The reweighting approach has three primary weaknesses. First, the attribute association observed in the PUMS ( $ \mathbf{n}_{ij}$) is not preserved by the algorithm. The IPF method has an explicit formula defining the relationship between the fitted table $ \mathbf{\hat{N}}_{ij}$ and the PUMS table $ \mathbf{n}_{ij}$ in equation (2.18). Beckman et al.'s multizone approach also treats the PUMS association pattern for the entire PUMA as a constraint, and ensures that the full population matches that association pattern. The reweighting method does operate on the PUMS, and an initial random choice of weights will match the association pattern of the PUMS. However, the reweighting procedure does not make any effort to preserve that association pattern. While the reweighting method has been evaluated in many ways [52,28,56,38], it does not appear that the fit to the PUMS at the PUMA level has been tested.

Secondly, the reweighting method is very computationally expensive. When solving for a single zone $ \kappa$, there are $ n$ 0/1 weights, one for each PUMS entry. However, this gives rise to $ \binom{n}{N_{++\kappa}}$ possible combinations; “incredibly large,” in the authors' words [57]. Of course, the optimization procedures are intelligent enough to explore this space selectively and avoid an exhaustive search; nevertheless, the authors reported a runtime of 33 hours using an 800MHz processor [28]. Since the number of permutations grows factorially with the number of individuals in the zone, it is not surprising that the authors chose to work with the smallest zones possible (1440 zones containing an average of 150 households each); it is possible that larger zones would not be feasible.

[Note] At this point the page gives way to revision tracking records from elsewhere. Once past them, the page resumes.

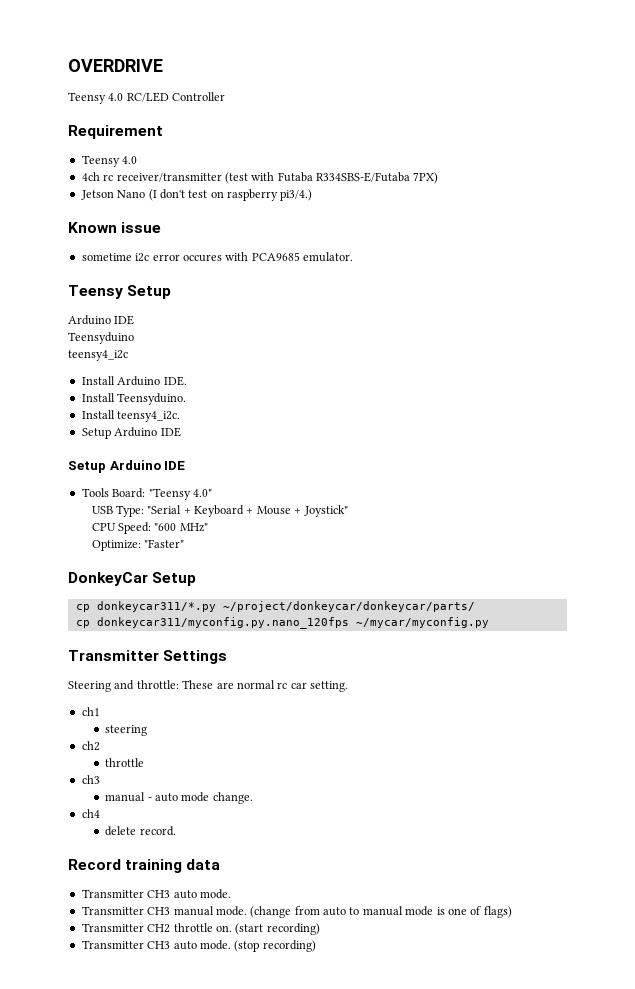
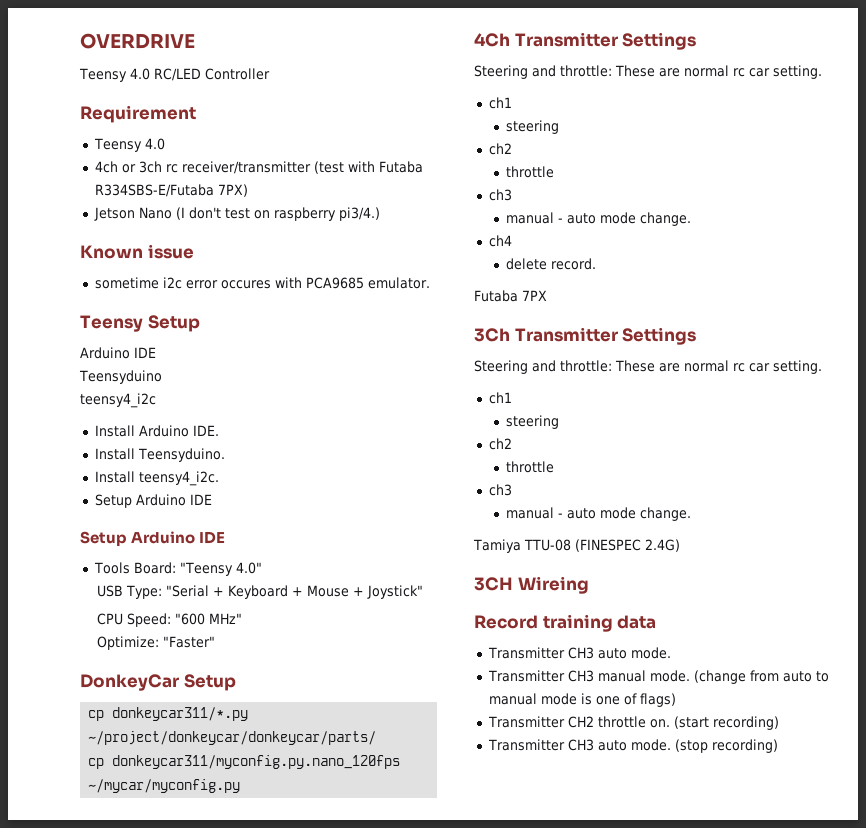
- 4ch rc receiver/transmitter (test with Futaba R334SBS-E/Futaba 7PX)
+ 4ch or 3ch rc receiver/transmitter (test with Futaba R334SBS-E/Futaba 7PX)
- Transmitter Settings
+ 4Ch Transmitter Settings
+ Futaba 7PX
+ 3Ch Transmitter Settings
+ Steering and throttle: These are normal rc car setting.
+ ch1
+ steering
+ ch2
+ throttle
+ ch3
+ manual - auto mode change.
+ Tamiya TTU-08 (FINESPEC 2.4G)
+ 3CH Wireing

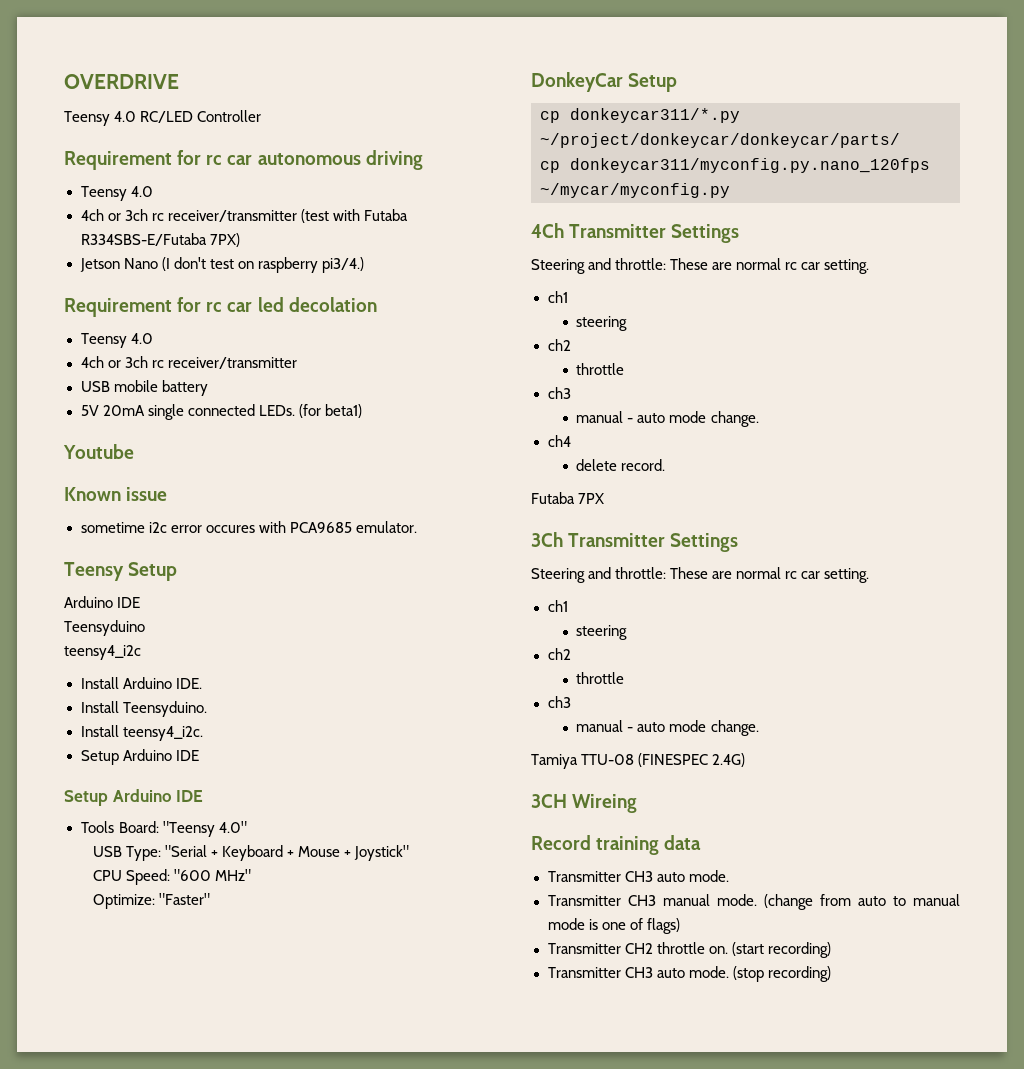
- Requirement
+ Requirement for rc car autonomous driving
+ Requirement for rc car led decolation
+ Teensy 4.0
+ 4ch or 3ch rc receiver/transmitter
+ USB mobile battery
+ 5V 20mA single connected LEDs. (for beta1)
+ Youtube

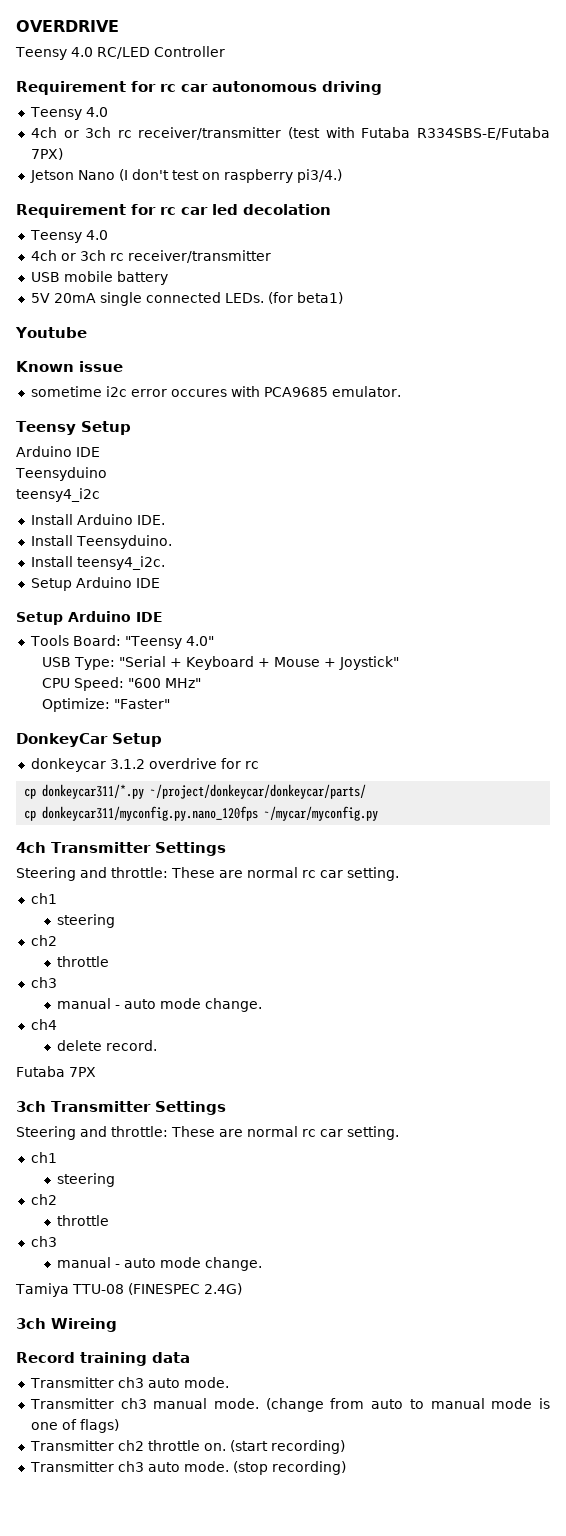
+ donkeycar 3.1.2 overdrive for rc
- 4Ch Transmitter Settings
+ 4ch Transmitter Settings
- 3Ch Transmitter Settings
+ 3ch Transmitter Settings
- 3CH Wireing
+ 3ch Wireing
  Record training data
- Transmitter CH3 auto mode.
+ Transmitter ch3 auto mode.
- Transmitter CH3 manual mode.
+ Transmitter ch3 manual mode.
- Transmitter CH2 throttle on.
+ Transmitter ch2 throttle on.
  (start recording)
- Transmitter CH3 auto mode.
+ Transmitter ch3 auto mode.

Finally, the reweighting method uses $ n \times K$ weights to represent a $ K$-zone area. This parameter space is quite large; larger, in fact, than the population itself. It is not surprising that good fits can be achieved with a large number of parameters, but the method is not particularly parsimonious and may overfit the Summary Tables. It is likely that a simpler model with fewer parameters could achieve as good a fit, and would generalize better from the 2% PUMS sample to the full population.